Why do democratic forces come to talk in the same vein as the dictators do? Why does the fledging democracy in Pakistan begin to behaving like General Pervez Musharraf did during his rule-all denials? I commend Asma Jehangir who said at Delhi that the terrorists were the Pakistanis and that the Asif Ali Zardari government should begin taking action against them instead of denying that they were Pakistanis.

And how does one explain the statement by General Asfaq Parvez Kiyani, chief of the army staff that Pakistan would retaliate within minutes of India's attack on Pakistan.. There is no political party or lobby talking about war. Why is he queering the pitch? The bigger question which remains unanswered is why do peace activists become silent when they see the warlike atmosphere taking shape. This is the time when they should have been most active. In fact, some of them have turned into hawks.

Is there no commitment to peace whatever the environment? From where do I begin now? When I embarked on the journey I was in the morning of my life. Now when the destination has become more distant, I am in the evening of my life.

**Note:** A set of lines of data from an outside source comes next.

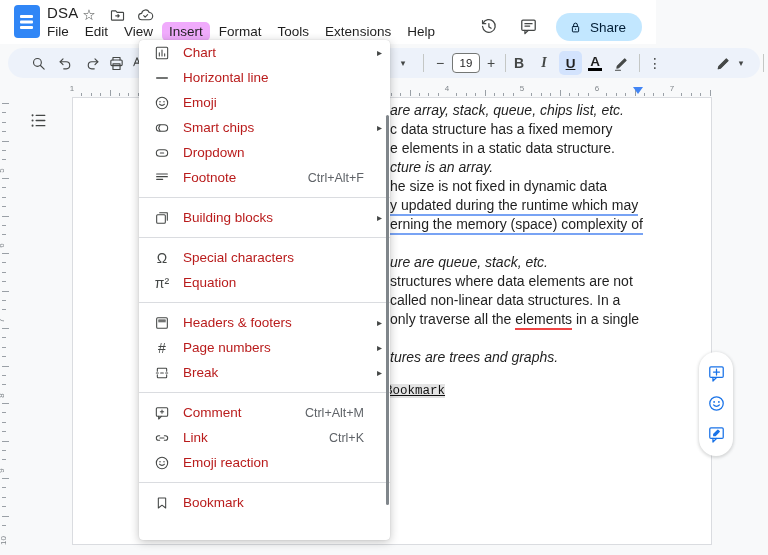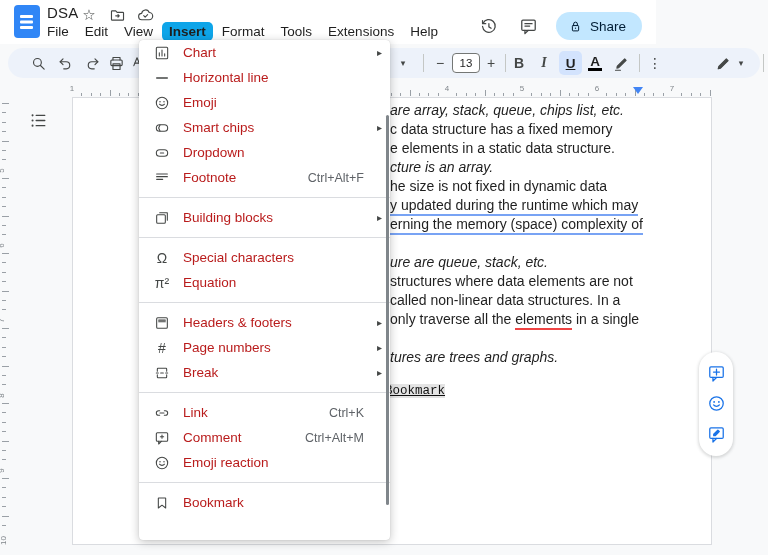--- a/index.html
+++ b/index.html
@@ -15,7 +15,7 @@
   .ticon{width:18px;height:18px;display:flex;align-items:center;justify-content:center;font-size:15px;color:#444746;cursor:pointer;}
   .menubar{position:absolute;left:40px;top:22px;display:flex;}
   .mb-item{font-size:13.5px;color:#1f1f1f;padding:2px 7px;margin-right:2px;border-radius:5px;cursor:pointer;}
-  .mb-item.active{background:#0ea5e9;font-weight:bold;}
+  .mb-item.active{background:#f0abfc;}
   .tb-right{position:absolute;right:14px;top:4px;height:44px;display:flex;align-items:center;gap:14px;}
   .round-btn{width:26px;height:26px;display:flex;align-items:center;justify-content:center;cursor:pointer;}
   .share-btn{height:28px;background:#c2e7ff;border-radius:14px;display:flex;align-items:center;padding:0 16px 0 12px;gap:7px;cursor:pointer;}

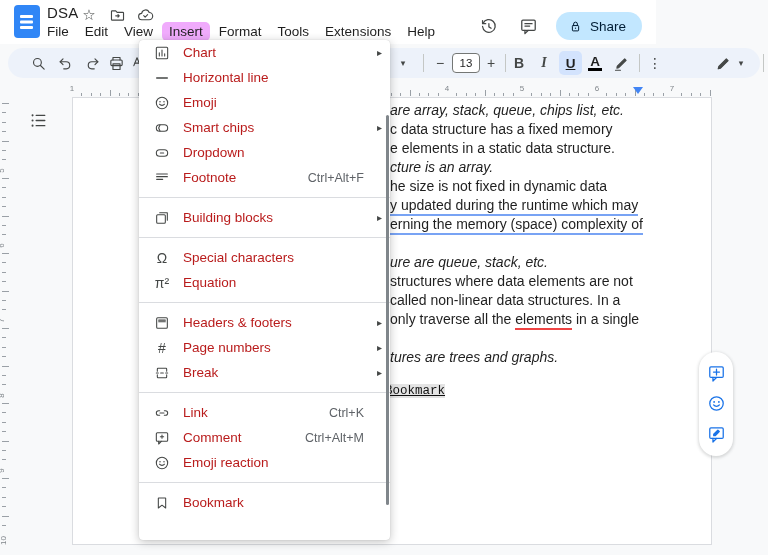--- a/index.html
+++ b/index.html
@@ -16,7 +16,7 @@
   .menubar{position:absolute;left:40px;top:22px;display:flex;}
   .mb-item{font-size:13.5px;color:#1f1f1f;padding:2px 7px;margin-right:2px;border-radius:5px;cursor:pointer;}
   .mb-item.active{background:#f0abfc;}
-  .tb-right{position:absolute;right:14px;top:4px;height:44px;display:flex;align-items:center;gap:14px;}
+  .tb-right{position:absolute;right:14px;top:13px;height:44px;display:flex;align-items:flex-start;gap:14px;}
   .round-btn{width:26px;height:26px;display:flex;align-items:center;justify-content:center;cursor:pointer;}
   .share-btn{height:28px;background:#c2e7ff;border-radius:14px;display:flex;align-items:center;padding:0 16px 0 12px;gap:7px;cursor:pointer;}
   .share-btn span{font-size:13.5px;font-weight:500;color:#001d35;}

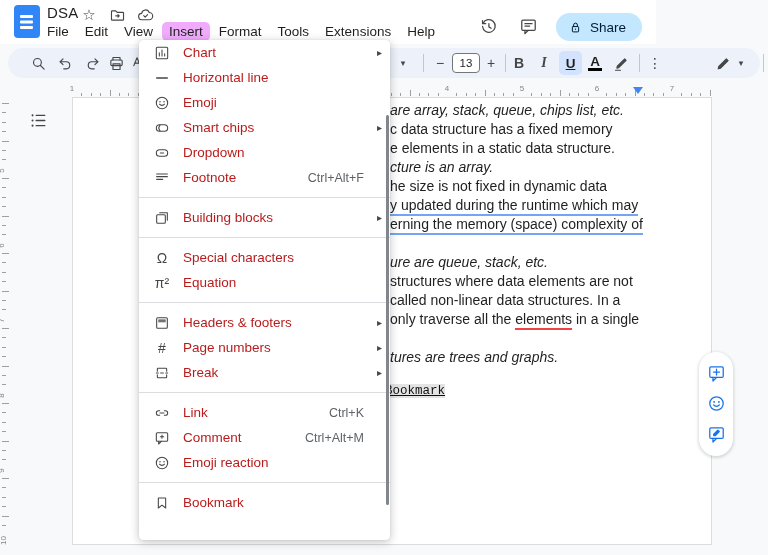--- a/index.html
+++ b/index.html
@@ -165,7 +165,7 @@
     <span class="tool caret" style="left:389px;width:12px;">▾</span>
     <span class="tdiv" style="left:415px;"></span>
     <span class="tool" style="left:424px;width:16px;font-size:14px;">−</span>
-    <span class="fs-box">13</span>
+    <span class="fs-box">19</span>
     <span class="tool" style="left:475px;width:16px;font-size:14px;">+</span>
     <span class="tdiv" style="left:497px;"></span>
     <span class="tool bld" style="left:503px;width:16px;">B</span>

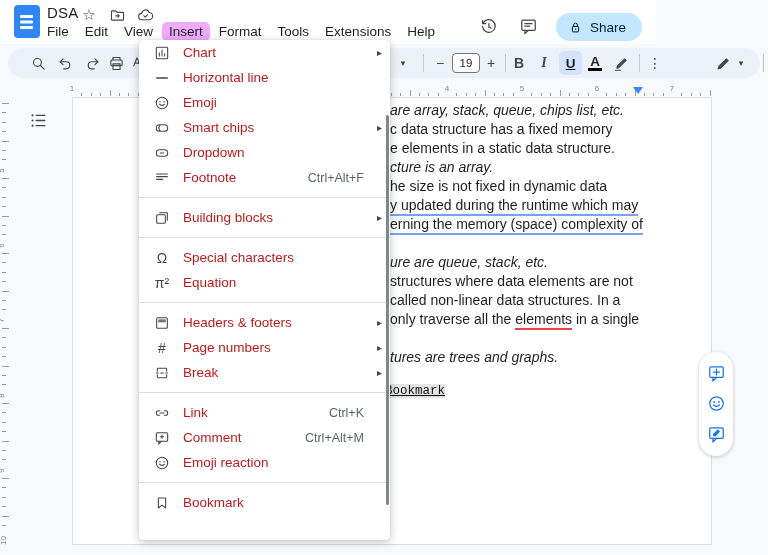--- a/index.html
+++ b/index.html
@@ -498,6 +498,19 @@
         <div class="mi">
           <span class="mi-icon">
             <svg width="16" height="16" viewBox="0 0 24 24" fill="none" stroke="#444746" stroke-width="1.6" stroke-linecap="round" stroke-linejoin="round">
+              <rect x="3.5" y="4" width="17" height="13" rx="1.5"></rect>
+              <path d="M7 17v4l4-4"></path>
+              <path d="M12 7.5v5M9.5 10h5"></path>
+            </svg>
+          </span>
+          <span class="mi-label">Comment</span>
+          <span class="mi-spacer"></span>
+          <span class="mi-short">Ctrl+Alt+M</span>
+          <span class="mi-arrow"></span>
+        </div>
+        <div class="mi">
+          <span class="mi-icon">
+            <svg width="16" height="16" viewBox="0 0 24 24" fill="none" stroke="#444746" stroke-width="1.6" stroke-linecap="round" stroke-linejoin="round">
               <path d="M9 12h6"></path>
               <path d="M8.5 8.5H7a3.5 3.5 0 0 0 0 7h1.5"></path>
               <path d="M15.5 8.5H17a3.5 3.5 0 0 1 0 7h-1.5"></path>
@@ -506,19 +519,6 @@
           <span class="mi-label">Link</span>
           <span class="mi-spacer"></span>
           <span class="mi-short">Ctrl+K</span>
-          <span class="mi-arrow"></span>
-        </div>
-        <div class="mi">
-          <span class="mi-icon">
-            <svg width="16" height="16" viewBox="0 0 24 24" fill="none" stroke="#444746" stroke-width="1.6" stroke-linecap="round" stroke-linejoin="round">
-              <rect x="3.5" y="4" width="17" height="13" rx="1.5"></rect>
-              <path d="M7 17v4l4-4"></path>
-              <path d="M12 7.5v5M9.5 10h5"></path>
-            </svg>
-          </span>
-          <span class="mi-label">Comment</span>
-          <span class="mi-spacer"></span>
-          <span class="mi-short">Ctrl+Alt+M</span>
           <span class="mi-arrow"></span>
         </div>
         <div class="mi">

Where have the voices for peace gone? Where are those who sat all night talking and went straight to the bus stand to go to their country? We have failed so many times earlier and have still got engaged in people-to-people contact quickly. Why do I feel despondent this time? Have I got disillusioned or simply tired? Or is it what Faiz Ahmad Faiz described as: Lambi hai gham ki shaam, magar shaam hi to hai (the night of grief is long, but it is only a night long).

* The writer is a veteran Indian journalist and former MP. He is also a one-time diplomat.